■ Instructions for the task
Go line by line through the data and copy those with the word "UnmarshalJ".

■ Data to process

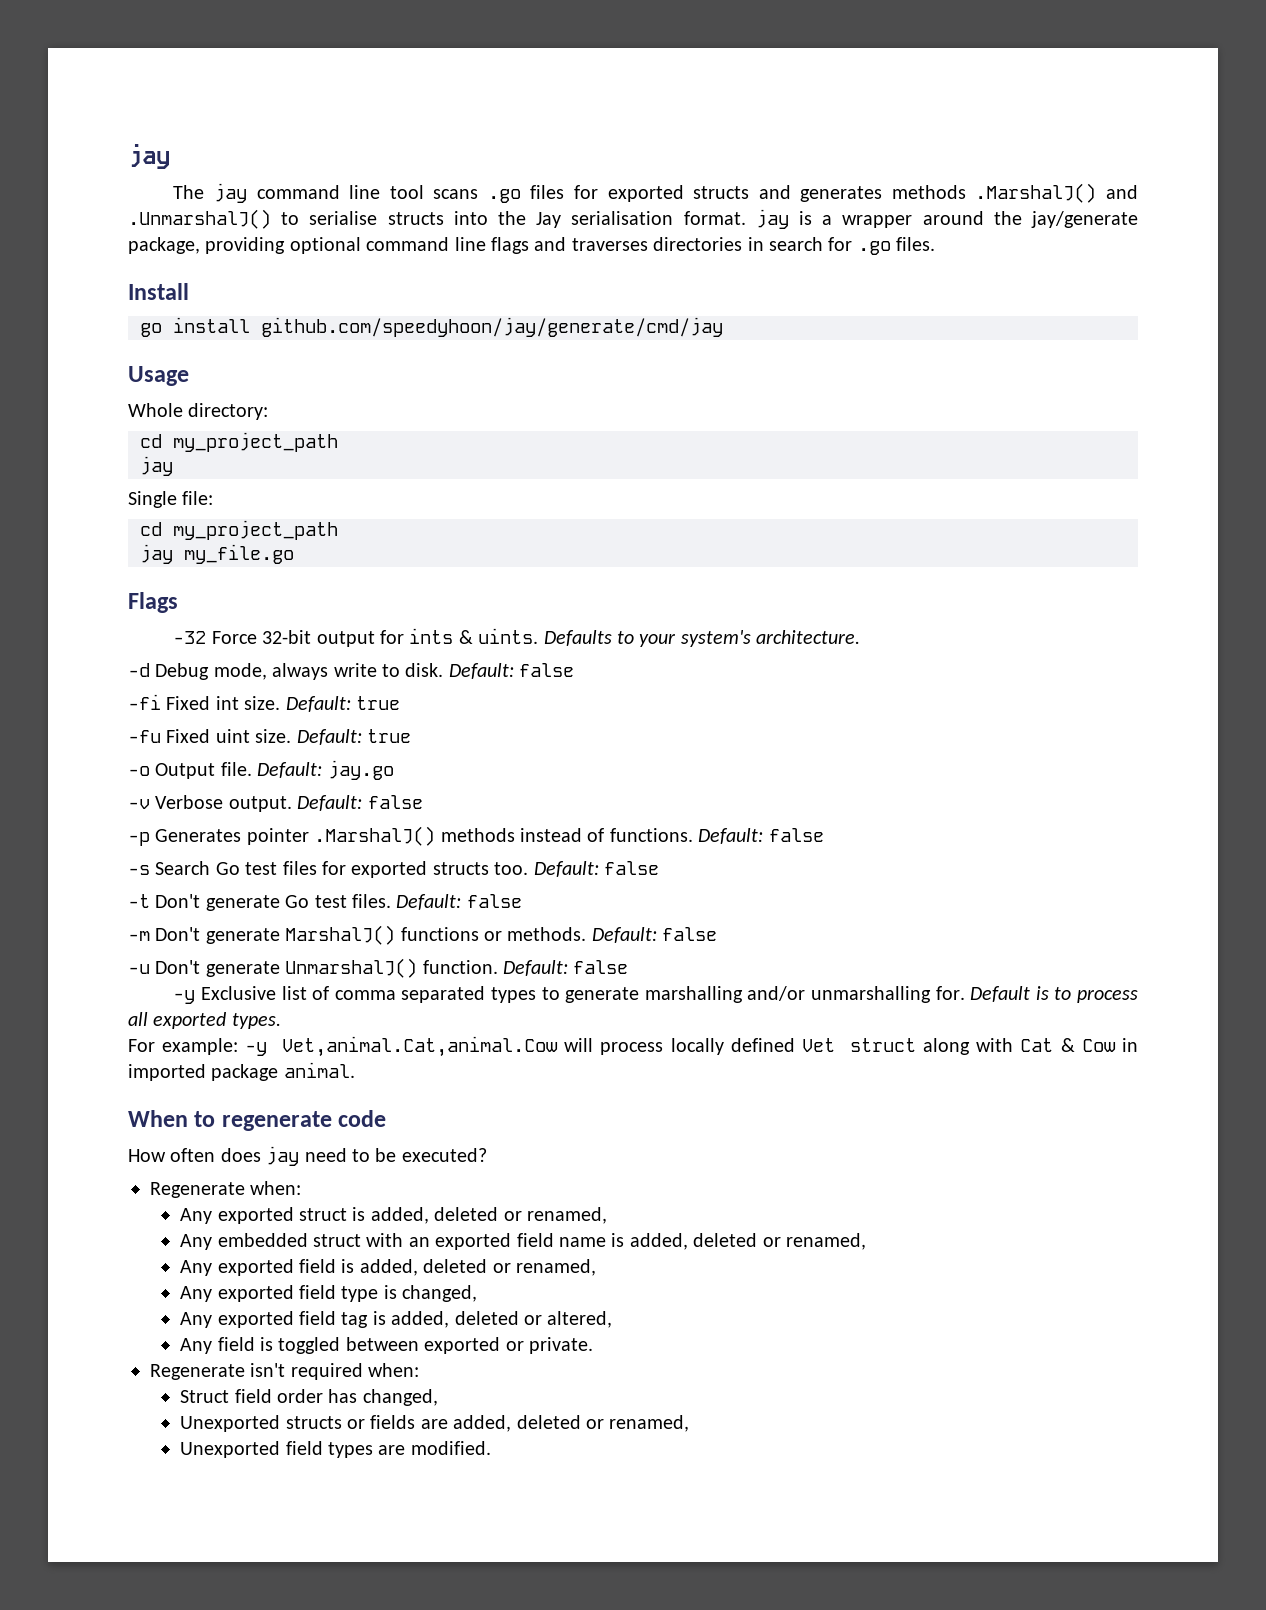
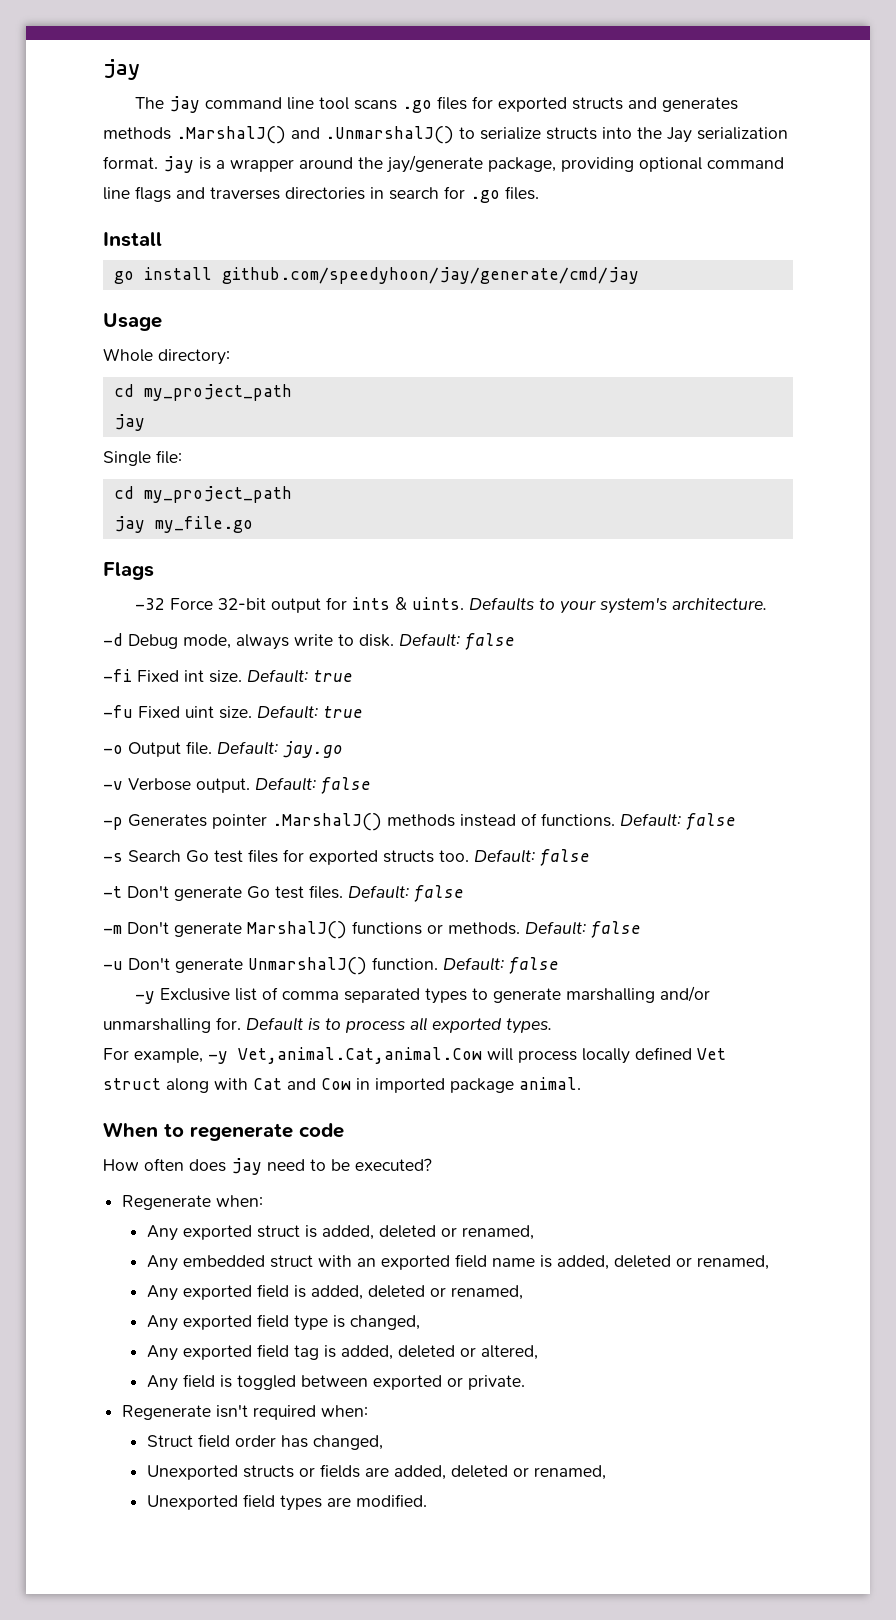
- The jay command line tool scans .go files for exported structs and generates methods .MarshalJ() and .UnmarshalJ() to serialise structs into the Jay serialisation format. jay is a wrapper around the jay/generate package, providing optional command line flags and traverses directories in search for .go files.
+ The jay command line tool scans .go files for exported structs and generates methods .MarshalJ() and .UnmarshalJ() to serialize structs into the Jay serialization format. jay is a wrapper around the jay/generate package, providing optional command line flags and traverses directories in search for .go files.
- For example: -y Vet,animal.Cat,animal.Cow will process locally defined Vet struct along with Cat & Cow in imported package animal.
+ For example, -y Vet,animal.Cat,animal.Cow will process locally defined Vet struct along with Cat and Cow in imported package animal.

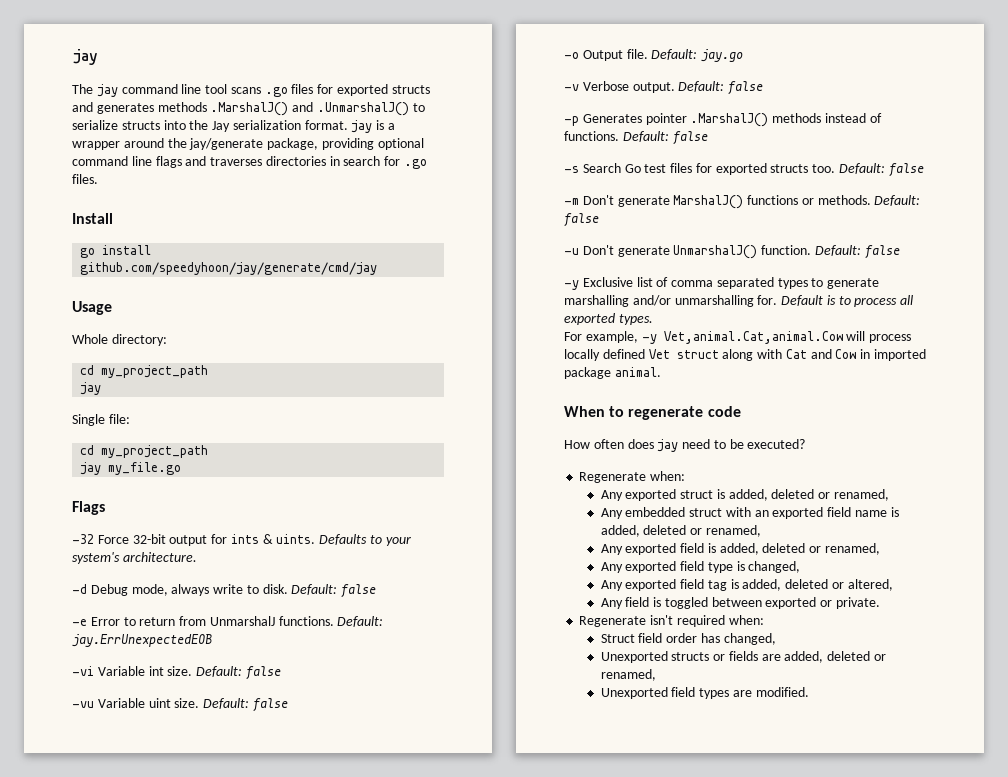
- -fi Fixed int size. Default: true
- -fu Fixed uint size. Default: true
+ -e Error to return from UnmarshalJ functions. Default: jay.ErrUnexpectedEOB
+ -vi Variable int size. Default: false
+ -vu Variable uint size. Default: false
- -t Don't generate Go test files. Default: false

■ Your solution
- The jay command line tool scans .go files for exported structs and generates methods .MarshalJ() and .UnmarshalJ() to serialise structs into the Jay serialisation format. jay is a wrapper around the jay/generate package, providing optional command line flags and traverses directories in search for .go files.
+ The jay command line tool scans .go files for exported structs and generates methods .MarshalJ() and .UnmarshalJ() to serialize structs into the Jay serialization format. jay is a wrapper around the jay/generate package, providing optional command line flags and traverses directories in search for .go files.
+ -e Error to return from UnmarshalJ functions. Default: jay.ErrUnexpectedEOB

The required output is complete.